Interactive Disentanglement: Learning Concepts by Interacting with their Prototype Representations
Wolfgang Stammer, Marius Memmel, Patrick Schramowski, Kristian, Kersting

TL;DR
This paper introduces iCSNs, a framework that uses prototype representations and interaction to learn and revise visual concepts from images with weak supervision, enhancing interpretability and human interaction.
Contribution
The paper presents a novel interactive learning framework, iCSNs, that leverages prototype representations and concept swapping for improved concept learning and interpretability.
Findings
iCSNs effectively learn concept-grounded representations.
Prototype swapping enables understanding and revision of concepts.
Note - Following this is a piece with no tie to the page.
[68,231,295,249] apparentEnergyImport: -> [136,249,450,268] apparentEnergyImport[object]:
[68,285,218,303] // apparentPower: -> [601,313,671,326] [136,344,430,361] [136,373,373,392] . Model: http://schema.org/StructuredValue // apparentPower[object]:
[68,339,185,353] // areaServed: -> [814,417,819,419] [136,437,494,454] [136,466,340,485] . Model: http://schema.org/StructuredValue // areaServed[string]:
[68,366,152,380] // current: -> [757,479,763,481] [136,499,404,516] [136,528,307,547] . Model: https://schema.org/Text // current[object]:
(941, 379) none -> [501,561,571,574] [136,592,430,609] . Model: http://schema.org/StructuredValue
Experiments on ECR dataset demonstrate the approach's effectiveness.
Abstract
Learning visual concepts from raw images without strong supervision is a challenging task. In this work, we show the advantages of prototype representations for understanding and revising the latent space of neural concept learners. For this purpose, we introduce interactive Concept Swapping Networks (iCSNs), a novel framework for learning concept-grounded representations via weak supervision and implicit prototype representations. iCSNs learn to bind conceptual information to specific prototype slots by swapping the latent representations of paired images. This semantically grounded and discrete latent space facilitates human understanding and human-machine interaction. We support this claim by conducting experiments on our novel data set "Elementary Concept Reasoning" (ECR), focusing on visual concepts shared by geometric objects.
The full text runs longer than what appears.